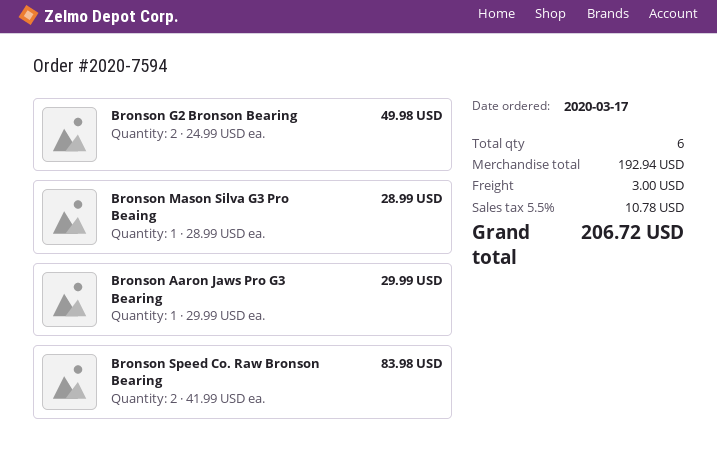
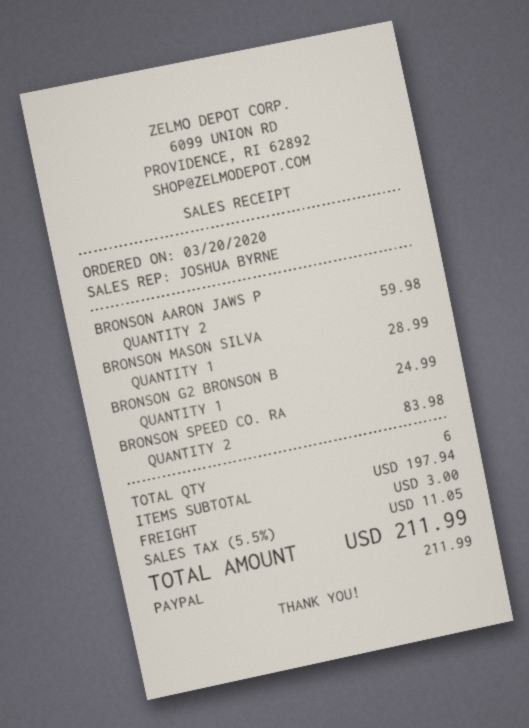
order date: 2020-03-17 -> 2020-03-20
Bronson G2 Bronson Bearing: 2 for 49.98 -> 1 for 24.99
Bronson Aaron Jaws Pro G3 Bearing: 1 for 29.99 -> 2 for 59.98
subtotal: 192.94 -> 197.94
tax: 5.5% = 10.78 -> 5.5% = 11.05
total: 206.72 -> 211.99

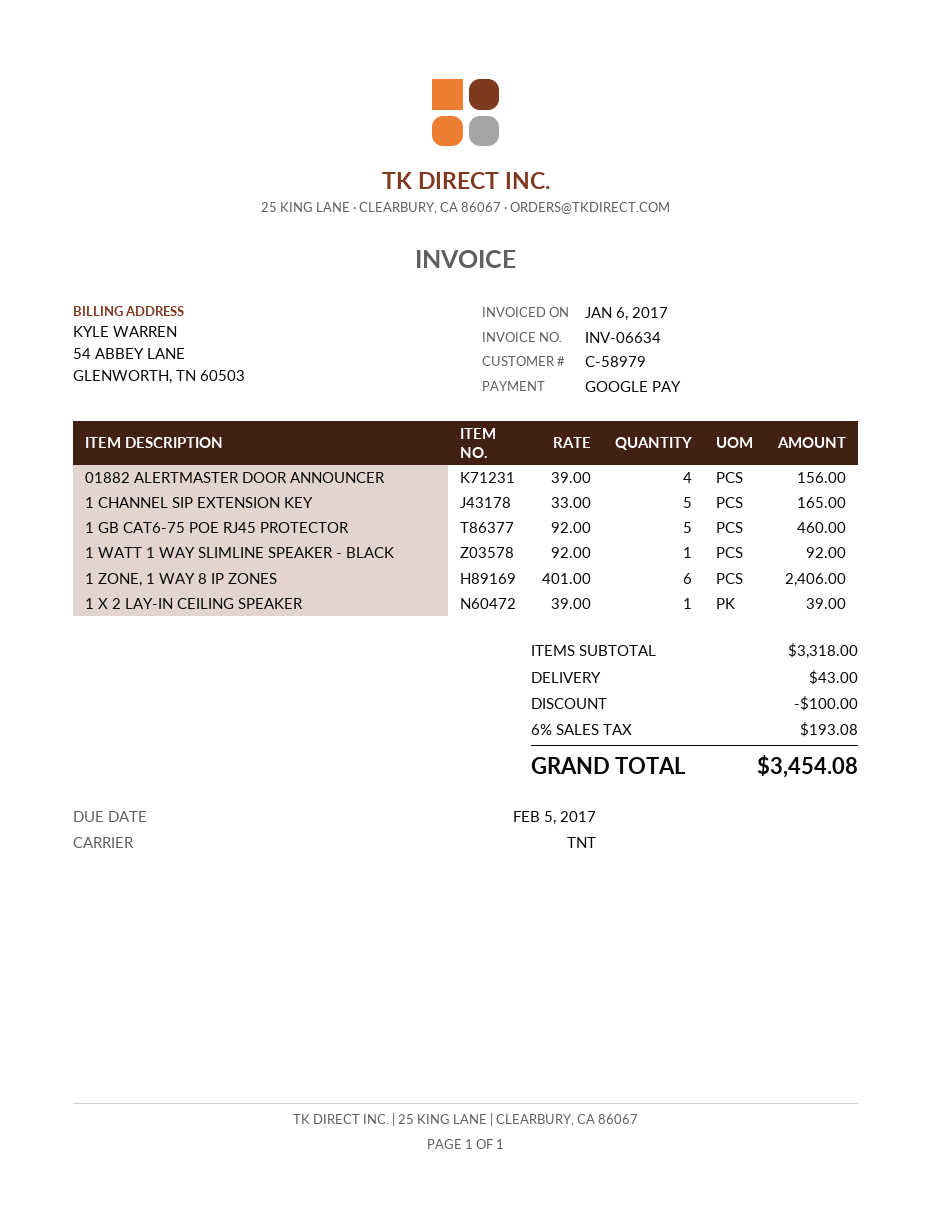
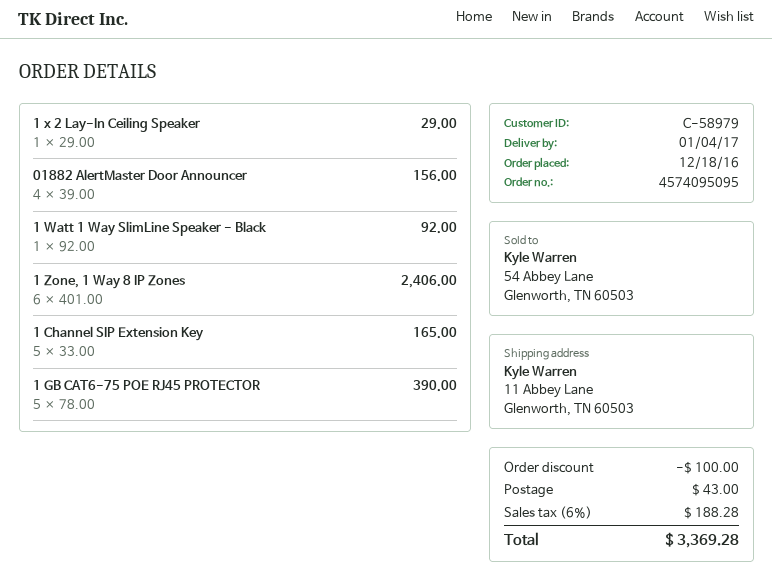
1 GB CAT6-75 POE RJ45 PROTECTOR: 5 x 92.00 = 460.00 -> 5 x 78.00 = 390.00
1 X 2 LAY-IN CEILING SPEAKER: 1 x 39.00 = 39.00 -> 1 x 29.00 = 29.00
tax: 6% = 193.08 -> 6% = 188.28
total: 3454.08 -> 3369.28

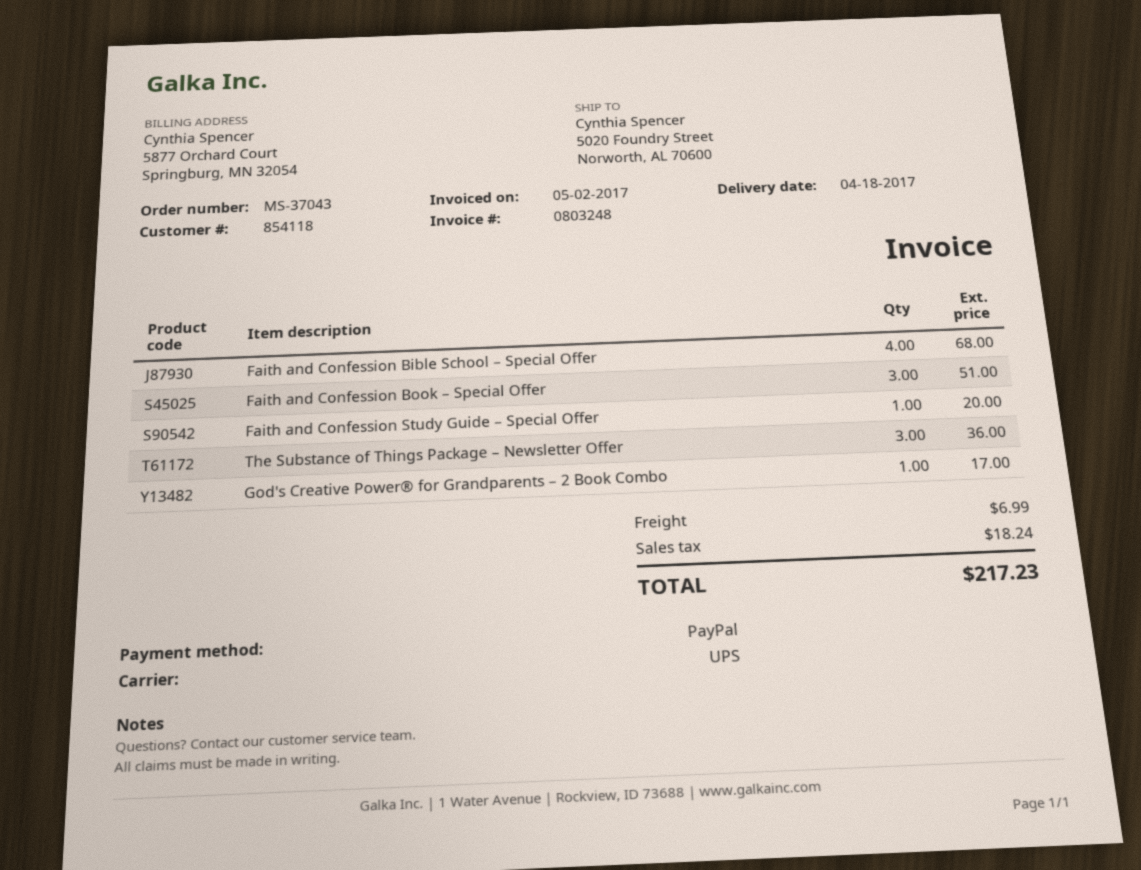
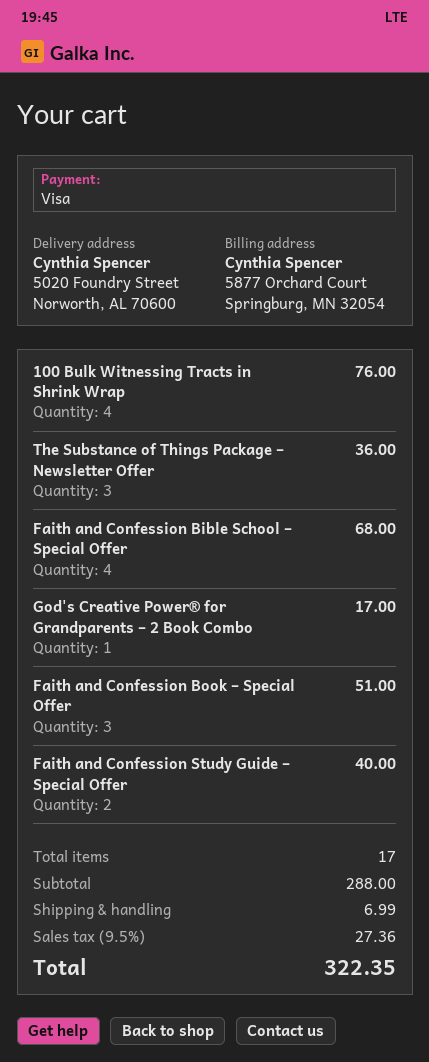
payment method: PayPal -> Visa
Faith and Confession Study Guide – Special Offer: 1 for 20.00 -> 2 for 40.00
100 Bulk Witnessing Tracts in Shrink Wrap: none -> 4 for 76.00
tax: 18.24 -> 27.36
total: 217.23 -> 322.35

- - - -

What you should do =
Read through the data and copy every line where "Bearing" shows up.

Output below =
Bronson G2 Bronson Bearing: 2 for 49.98 -> 1 for 24.99
Bronson Aaron Jaws Pro G3 Bearing: 1 for 29.99 -> 2 for 59.98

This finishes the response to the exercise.